Il entame à la fois trois tâches urgentes, mais, s’il explore les voies de la normalisation en Algérie en offrant à l’adversaire nationaliste la « paix des braves », s’il avertit les alliés occidentaux par un mémorandum secret de sa volonté de voir réformer l’alliance Atlantique et admettre la France sans restrictions parmi les « Grands », c’est à l’élaboration et à l’adoption des institutions nouvelles qu’il donne la priorité absolue.

L’homme de caractère

« Face à l’événement c’est à soi-même que recourt l’homme de caractère. Son mouvement est d’imposer à l’action sa marque, de la prendre à son compte, d’en faire son affaire...

De même que le talent marque l’œuvre d’art d’un cachet particulier de compréhension et d’expression, ainsi le caractère imprime son dynamisme propre aux éléments de l’action. De là le tour personnel que prend celle-ci du moment qu’il y participe.

Moralement il l’anime, il lui donne la vie, comme le talent fait de la matière dans le domaine de l’art.

Cette propriété de vivifier l’entreprise implique l’énergie d’en assumer les conséquences. La difficulté attire l’homme de caractère, car c’est en l’étreignant qu’il se réalise lui-même... »

(le Fil de l’épée.)

Approuvée par deux Français sur trois ou quatre votants sur cinq, la Constitution produit aussitôt une Assemblée nationale où le régime, sinon les gaullistes eux-mêmes, détient une nette majorité. Élu président de la République moins de six mois après avoir été rappelé à la tête du gouvernement, de Gaulle nomme Michel Debré Premier ministre et passe à l’action.

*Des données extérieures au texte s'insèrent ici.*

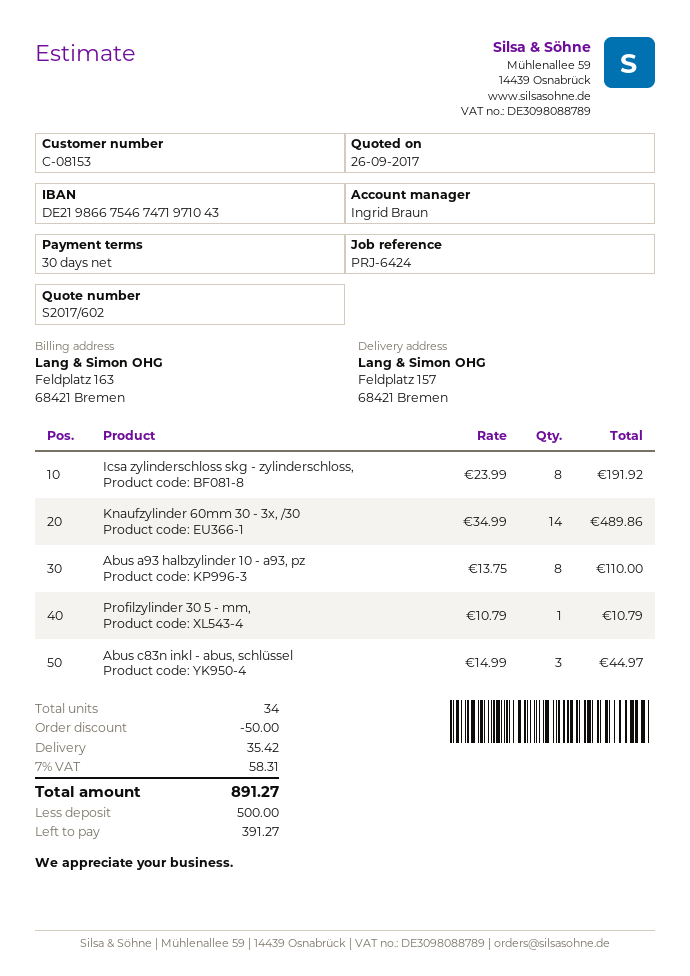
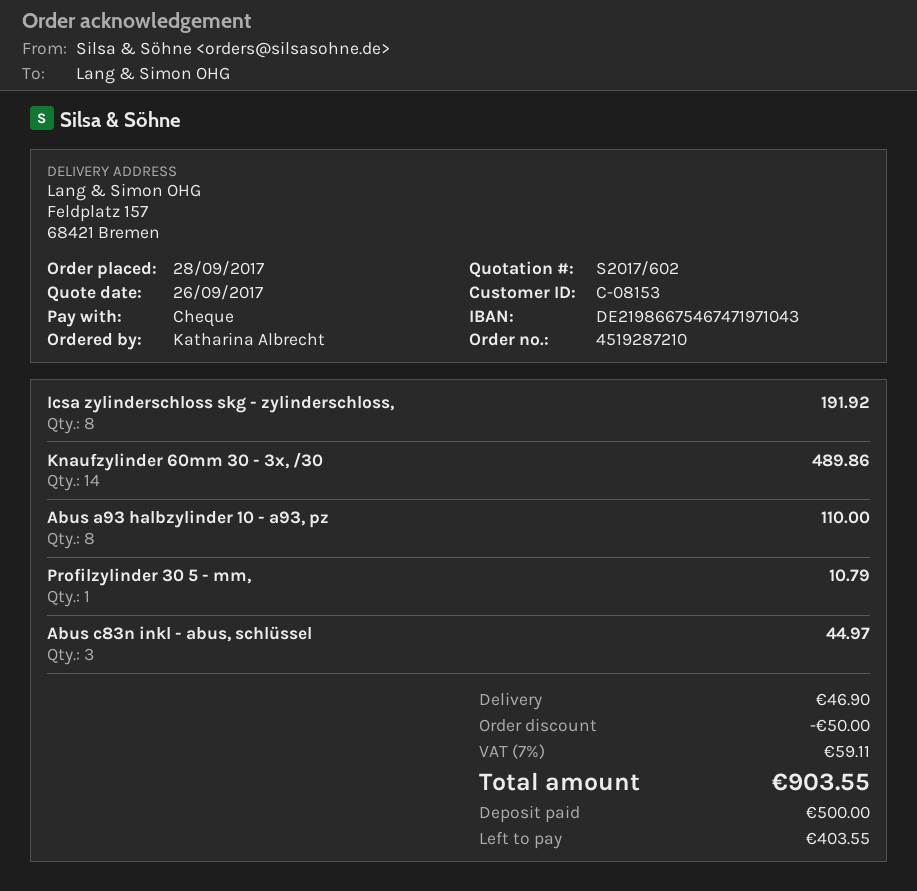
shipping: 35.42 -> 46.90
tax: 7% = 58.31 -> 7% = 59.11
total: 891.27 -> 903.55
balance: 391.27 -> 403.55

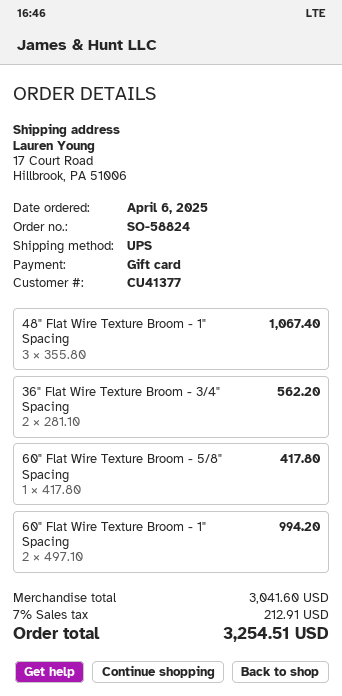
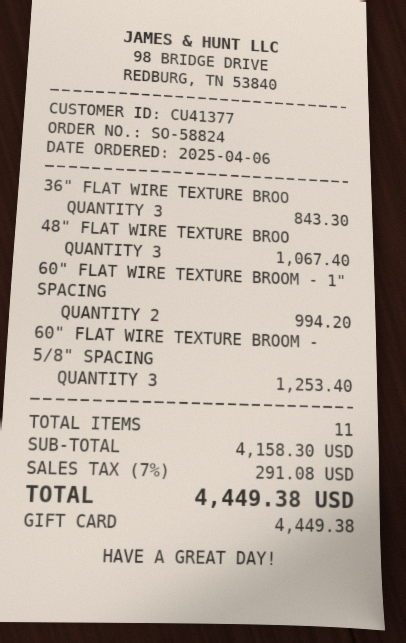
36" Flat Wire Texture Broom - 3/4" Spacing: 2 for 562.20 -> 3 for 843.30
60" Flat Wire Texture Broom - 5/8" Spacing: 1 for 417.80 -> 3 for 1253.40
subtotal: 3041.60 -> 4158.30
tax: 7% = 212.91 -> 7% = 291.08
total: 3254.51 -> 4449.38

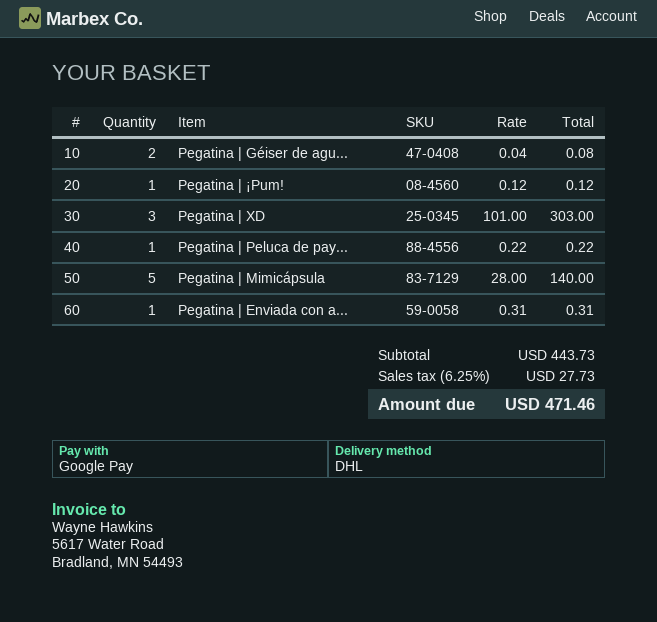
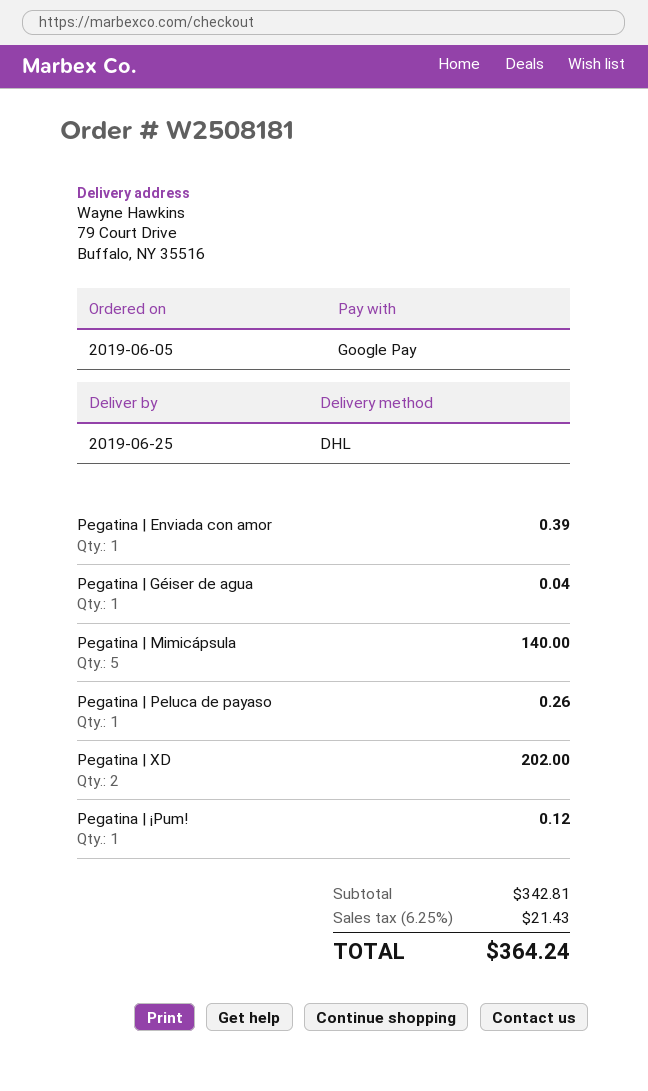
Pegatina | Géiser de agu...: 2 for 0.08 -> 1 for 0.04
Pegatina | XD: 3 for 303.00 -> 2 for 202.00
Pegatina | Peluca de pay...: 1 for 0.22 -> 1 for 0.26
Pegatina | Enviada con a...: 1 for 0.31 -> 1 for 0.39
subtotal: 443.73 -> 342.81
tax: 6.25% = 27.73 -> 6.25% = 21.43
total: 471.46 -> 364.24

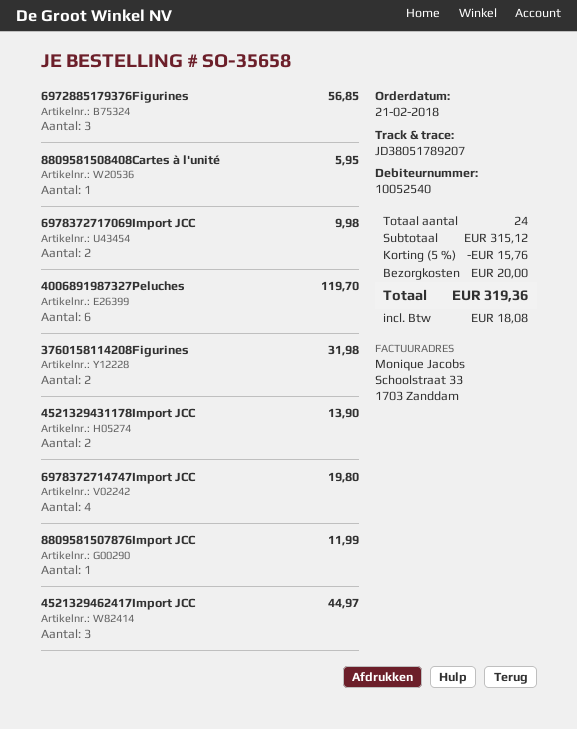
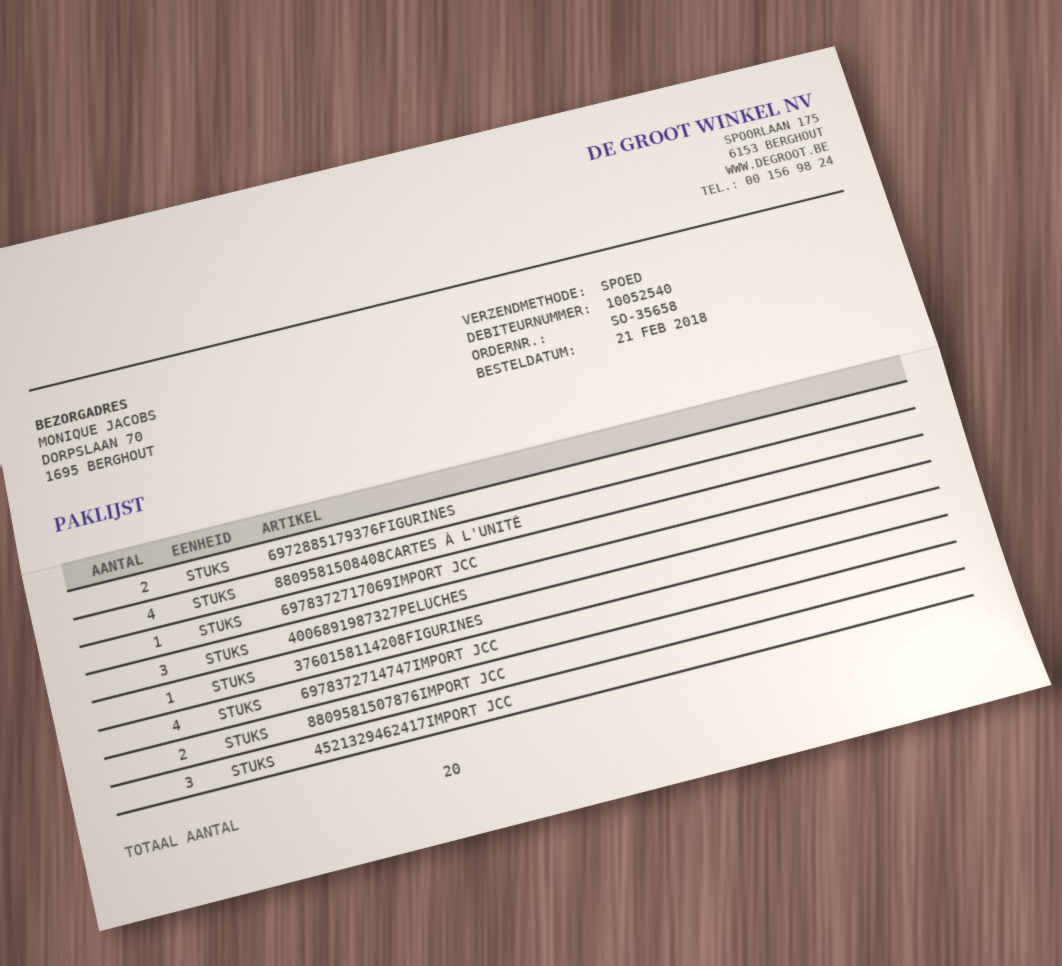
6972885179376Figurines: 3 -> 2
8809581508408Cartes à l'unité: 1 -> 4
6978372717069Import JCC: 2 -> 1
4006891987327Peluches: 6 -> 3
3760158114208Figurines: 2 -> 1
4521329431178Import JCC: 2 -> none
8809581507876Import JCC: 1 -> 2
total quantity: 24 -> 20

Cette action va s’ordonner autour de quatre idées clefs qui, selon les périodes, prendront tour à tour le pas dans les faits et dans l’esprit du général, avec des fortunes diverses. Ce sont : organiser, consolider et compléter le nouveau système institutionnel ; résoudre le problème algérien et parachever la décolonisation ; déployer une politique extérieure de grandeur et d’indépendance nationale ; enfin, procéder à un certain nombre de grandes réformes, sociale, administrative, régionale, etc. Dans tous les aspects de cette entreprise, un souci constant : l’affirmation de l’autorité présidentielle, supérieure même à la loi ; un adversaire sans cesse dénoncé : les partis, la classe politique, dont la IVe République était l’expression ; un moyen essentiel : l’appel direct au peuple souverain par-delà les corps intermédiaires.

La guerre d’Algérie se prolonge cependant plus longtemps encore sous la Ve République qu’elle n’avait duré déjà sous le régime précédent. À doses homéopathiques, de Gaulle s’efforce de conduire l’opinion française de l’« autodétermination » à l’« Algérie algérienne », puis à la « République algérienne », enfin à l’idée de l’indépendance ; en même temps, à travers trois référendums successifs et des pourparlers tantôt rompus, tantôt repris, il progresse de la négociation vers le cessez-le-feu et le repli sur la métropole. Il se heurtera, sur sa route, aux « pieds-noirs » révoltés de la « semaine des barricades », aux officiers insurgés du « putsch des généraux », au terrorisme désespéré de l’Organisation armée secrète (O. A. S.).